FedEx and Neosporin
So this post might or might not get actually posted because WordPress is being dumb and my blog and dashboard aren’t even showing up and whatthefuck? because they were just there like two seconds ago? I think it happened because I stopped by The Bloggess and some of her karma decided to fuck with me. Seriously, folks. This chick just used eyelash glue to brush her teeth. Something is going on over there. Plus, she’s from Texas.
The exciting news is that I HAVE A NEW COMPUTER! The non-exciting news is that FEDEX WON’T FUCKING GIVE IT TO ME! I have been dreaming and dreaming of a netbook so I can consolidate ALL my writing from like twelve different computers and then just slip this slim, light little computer in my purse and take it with me everywhere! The WHN decided he needs a new laptop and they had a Deal where he could get a netbook with it for pretty cheap. So the netbook took like .014 seconds to get here but it’s in the clutches of FedEx! They don’t deliver in our neighborhood after 5 and we don’t get home until six. Or we can just sign the slip and then they will leave my new computer on the front porch. I don’t think so! Firstly, our neighbors are weird in that creepy homeowner’s association way and someone just might think the computer unsightly and decide to remove it! (Remind me to tell you about the time someone left a bottle of weed killer on our front porch. Oh, I just did. Well, we had just moved in and someone left a bottle of fucking weed killer on our front porch!) Or one of the many swarthy construction workers currently surrounding our house might just decide they need a new netbook for their blog about health care reform and Nigerian dwarf goats. Or I have to drive like a MILLION miles away to the scary FedEx warehouse in the scary neighborhood where I can see the interstate but can never get to it!
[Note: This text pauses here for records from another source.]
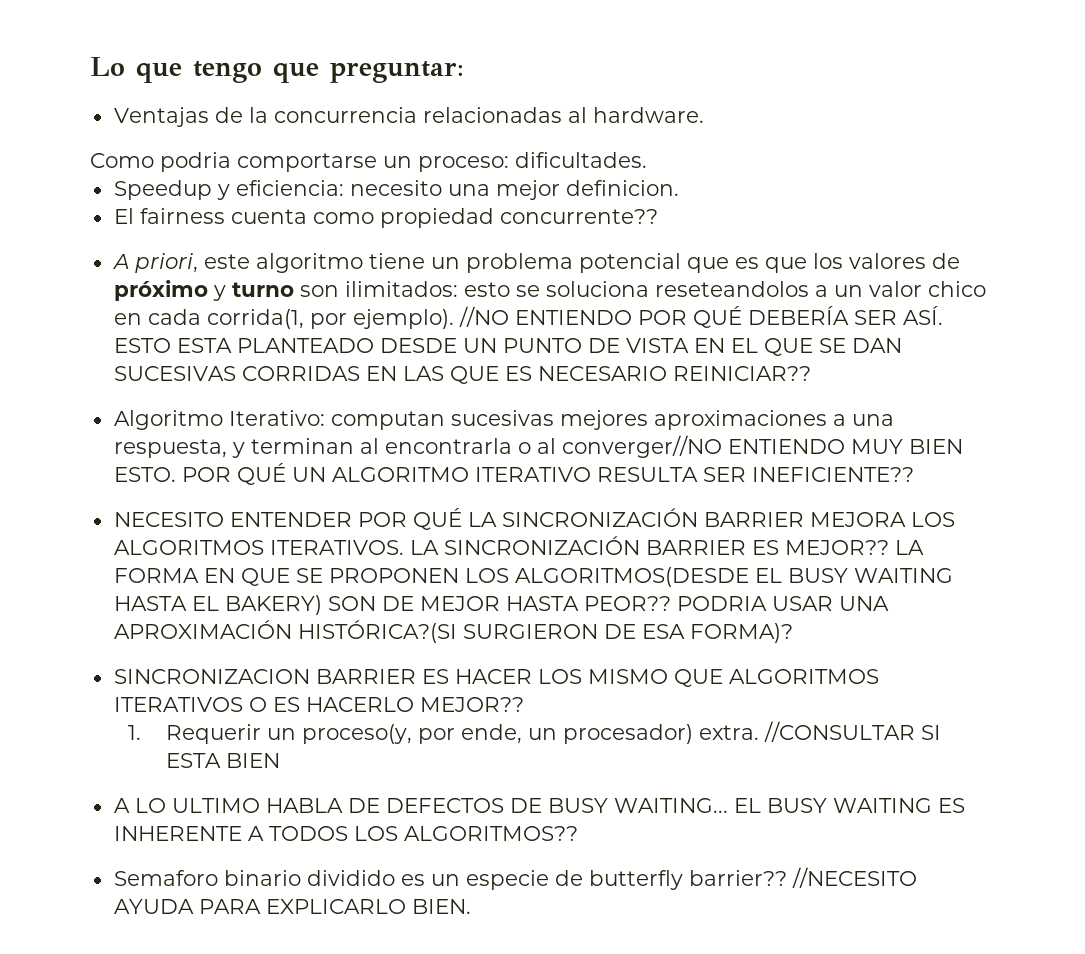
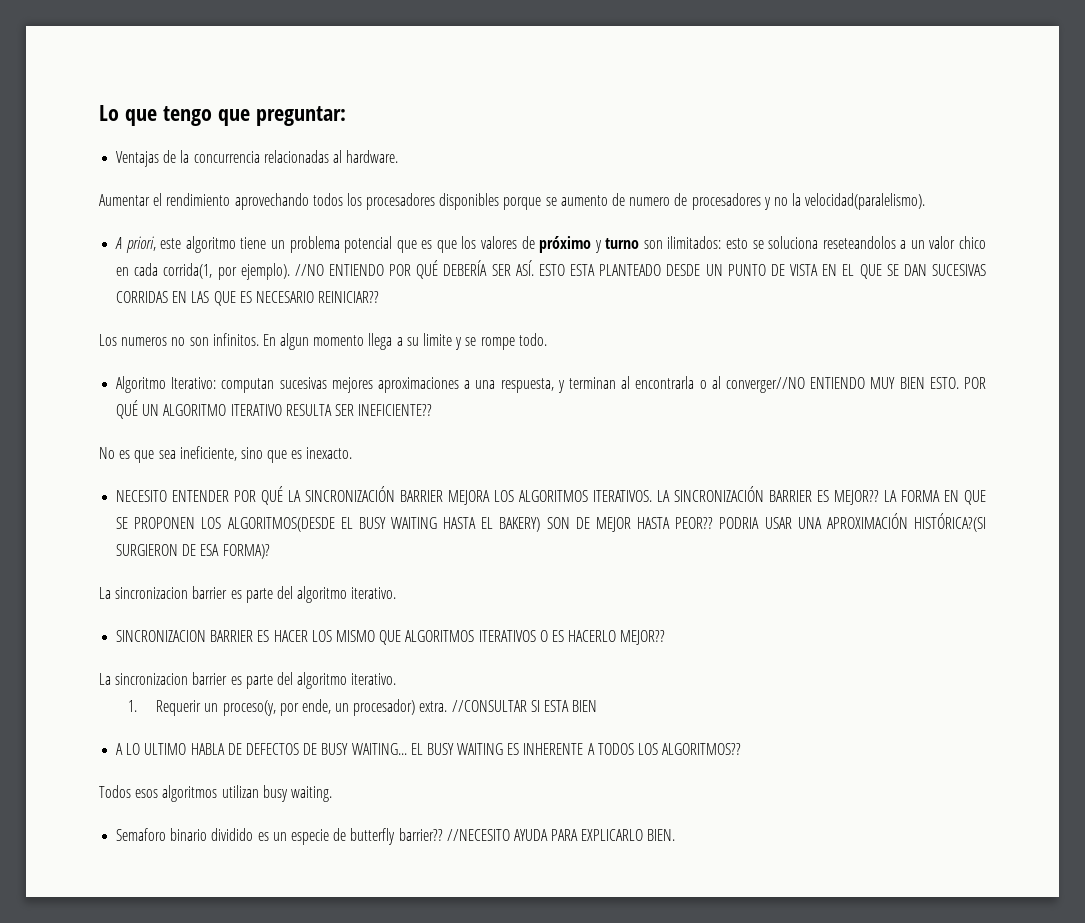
- Como podria comportarse un proceso: dificultades.
- Speedup y eficiencia: necesito una mejor definicion.
- El fairness cuenta como propiedad concurrente??
+ Aumentar el rendimiento aprovechando todos los procesadores disponibles porque se aumento de numero de procesadores y no la velocidad(paralelismo).
+ Los numeros no son infinitos. En algun momento llega a su limite y se rompe todo.
+ No es que sea ineficiente, sino que es inexacto.
  PODRIA USAR UNA APROXIMACIÓN HISTÓRICA?(SI SURGIERON DE ESA FORMA)?
+ La sincronizacion barrier es parte del algoritmo iterativo.
  SINCRONIZACION BARRIER ES HACER LOS MISMO QUE ALGORITMOS ITERATIVOS O ES HACERLO MEJOR??
+ La sincronizacion barrier es parte del algoritmo iterativo.
+ Todos esos algoritmos utilizan busy waiting.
Freedom is within reach…aaaaargh if I can just get that computer!
In other news, I’ve got Neosporin in places I didn’t even know I had. Well, I guess I knew I had them but I never really considered them Neosporin-accepting locations.
Running when one is not a stick figure pretty much sucks. Ass. I’m running in my first race EVAR this weekend, a 10k, and have been training for quite a while. At a “husky” 5’8” and about 185 pounds, I’m not exactly a featherweight. While I’m in good shape and love working out, I’ve never spent so much time just simply running.
We’ll start with the plantar fasciitis, which is not in fact a botanical face fungus but this Thing Where your Heel Hurts a Lot. Then, there’s this rubbed red, raw area right under my boobs where my sports bras have apparently been irritating the CRAP out of me. And (and this is gross) my ass is irritated! My butt cheeks are rubbing and…there’s a big red irritated spot in the inner part of one cheek and it hurts like hell!
AND yesterday I ran outside and had to take my keys with me, so I hooked them over my pants and tucked them inside the waistband so they wouldn’t flop about. I’m allergic to metals so I either had an allergic reaction or a key was poking and scratching me because now I have the BIG red welt right on my upper panty line and it HURT like freakin Hell! I put some hydrogen peroxide on it last night and nearly fainted from pain.
So, after my bath last night I put on big cushy socks for my heels, the neosporined my boobs, my ass and my bikini line and put on a big t-shirt, comfy pants and NO UNDERWEAR! If you knew me you would gasp because I am a BIG underwear person and change mine like twice a day and NEVER do not have a pair on! And then I SLEPT without them on!
WHN (currently suffering from a head cold) mustered the strength to gaze at me somewhat inquisitively as I climbed into bed, and I gave him my best “in pain and have Neosporin in my ASS” glare and he wisely turned over and began whuffling.
Big race this weekend. Wish me luck!